EXERCISE DIRECTIONS >> Your copy should start at the line with "text: 55 ->" and end at the line with "Liberation Mono, monospace" in the data below. Transcribe only those lines, exactly, pictures excluded.

TASK DATA >>
^^^^

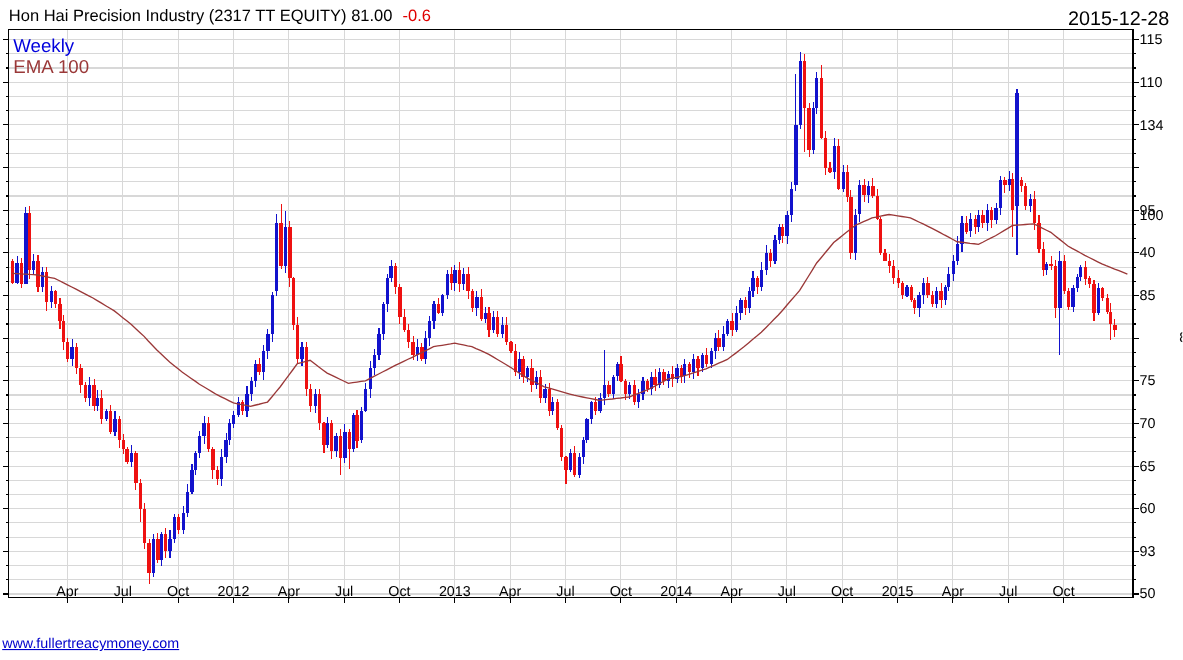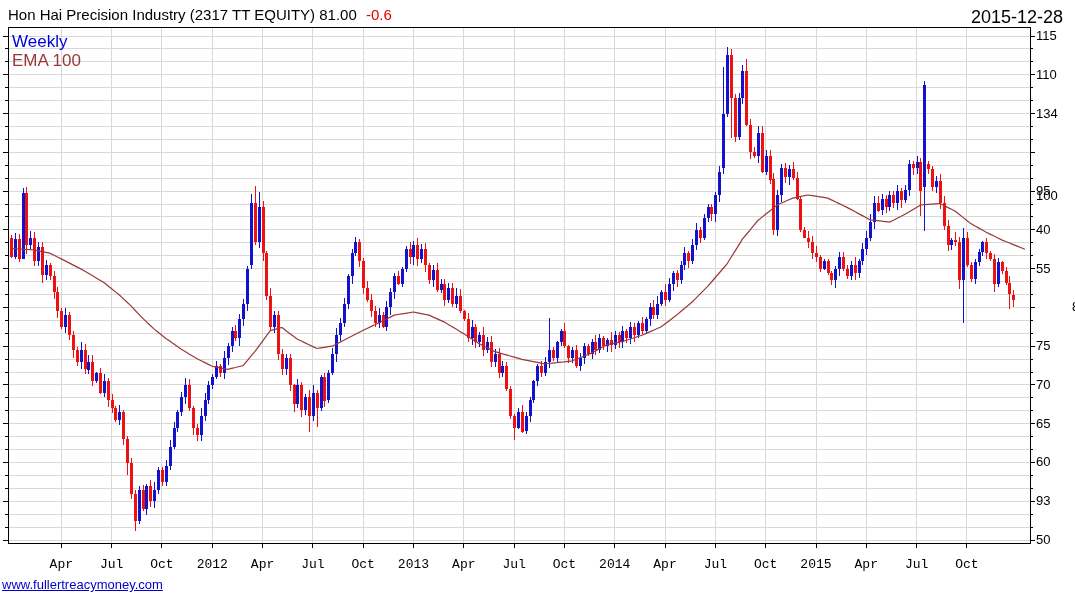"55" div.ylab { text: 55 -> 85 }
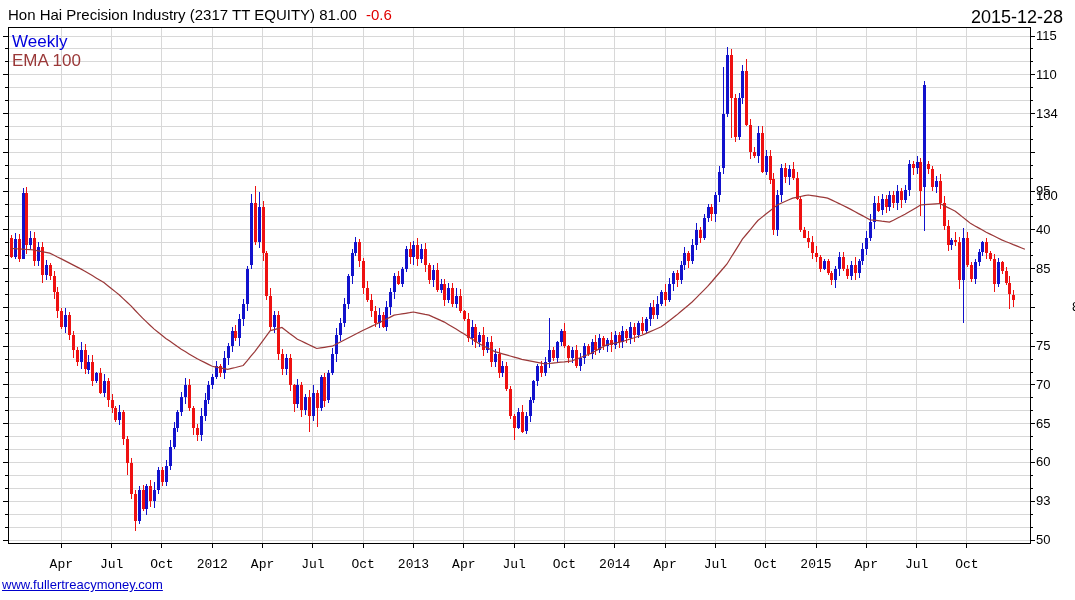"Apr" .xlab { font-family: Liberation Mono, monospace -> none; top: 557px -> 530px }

^^^^

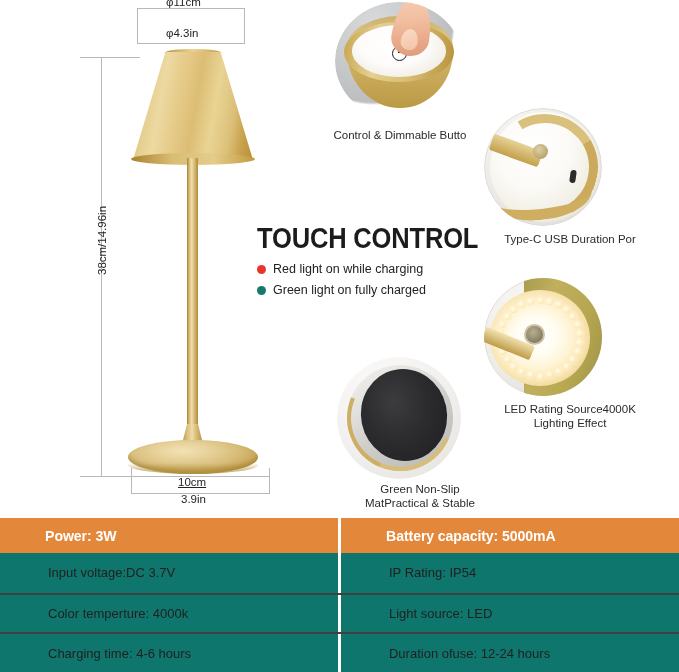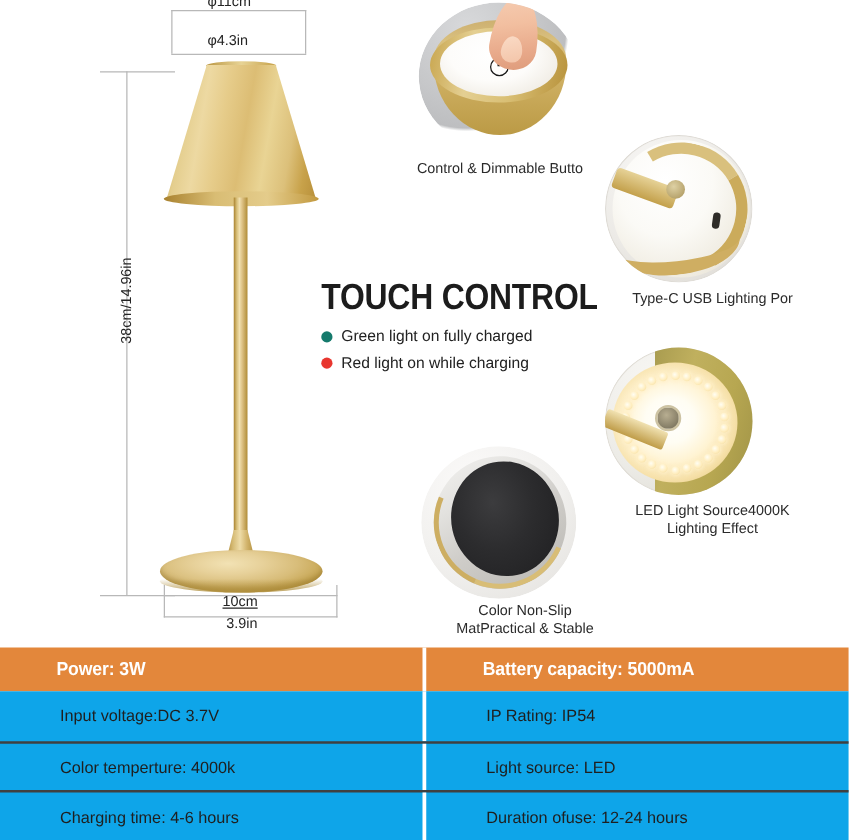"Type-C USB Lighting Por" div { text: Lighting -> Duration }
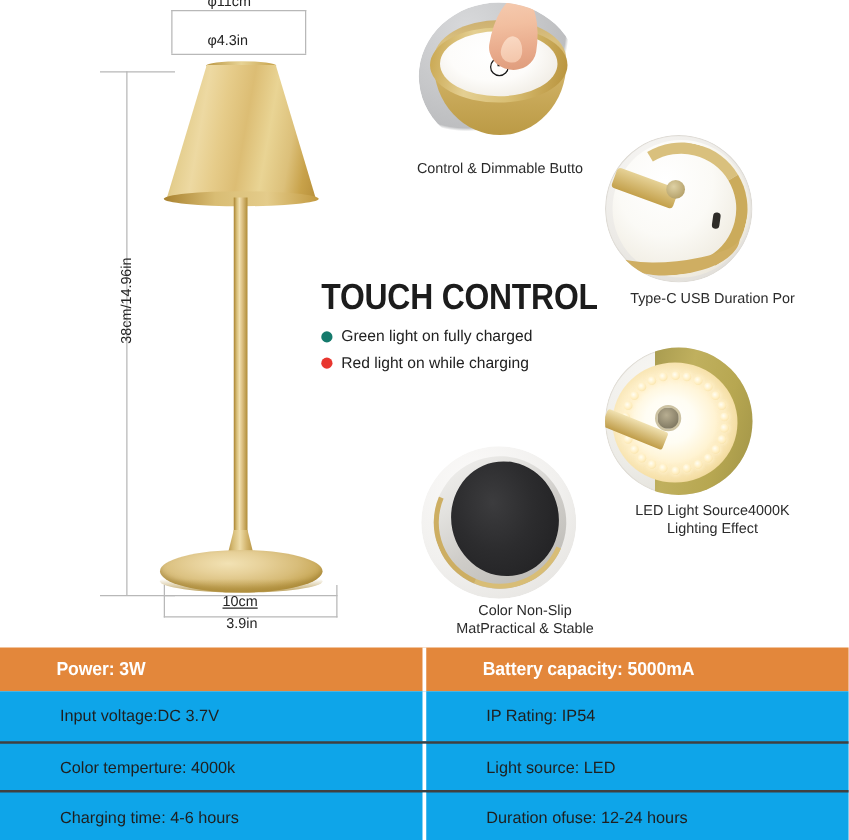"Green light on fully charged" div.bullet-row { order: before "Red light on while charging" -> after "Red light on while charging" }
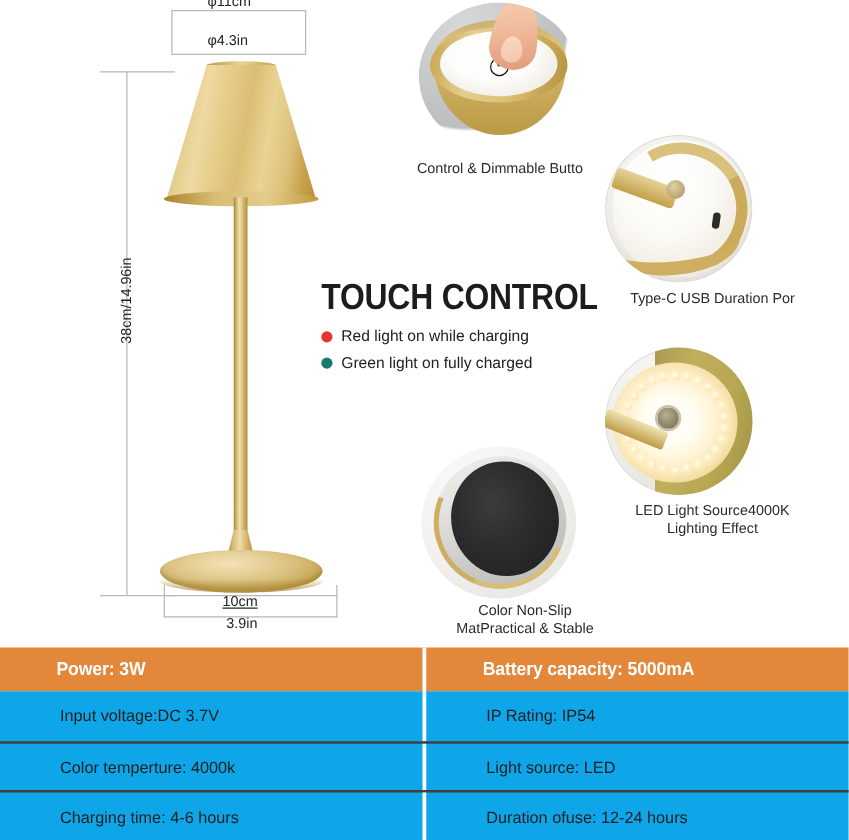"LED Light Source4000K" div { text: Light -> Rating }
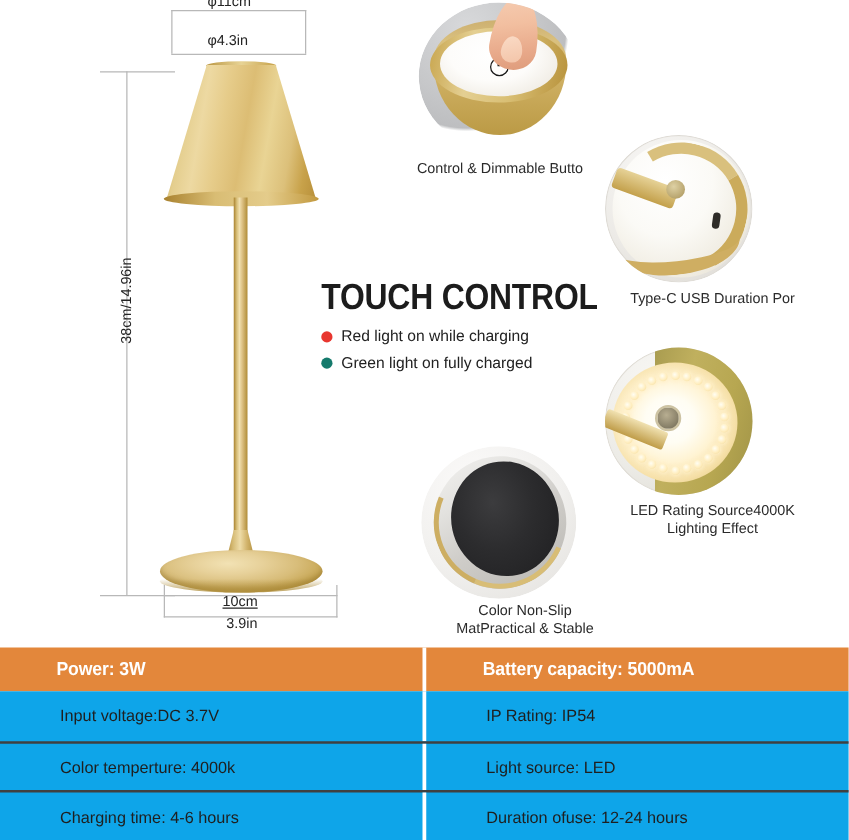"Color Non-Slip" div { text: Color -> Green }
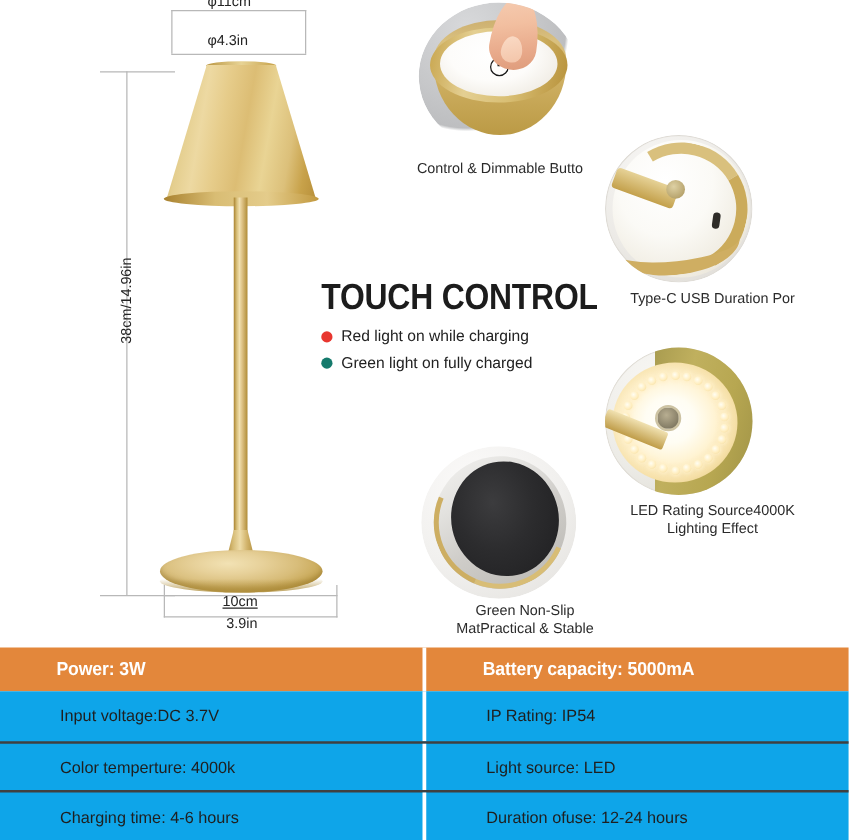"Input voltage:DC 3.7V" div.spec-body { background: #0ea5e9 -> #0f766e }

^^^^

RESULT BELOW >>
"55" div.ylab { text: 55 -> 85 }
"Apr" .xlab { font-family: Liberation Mono, monospace -> none; top: 557px -> 530px }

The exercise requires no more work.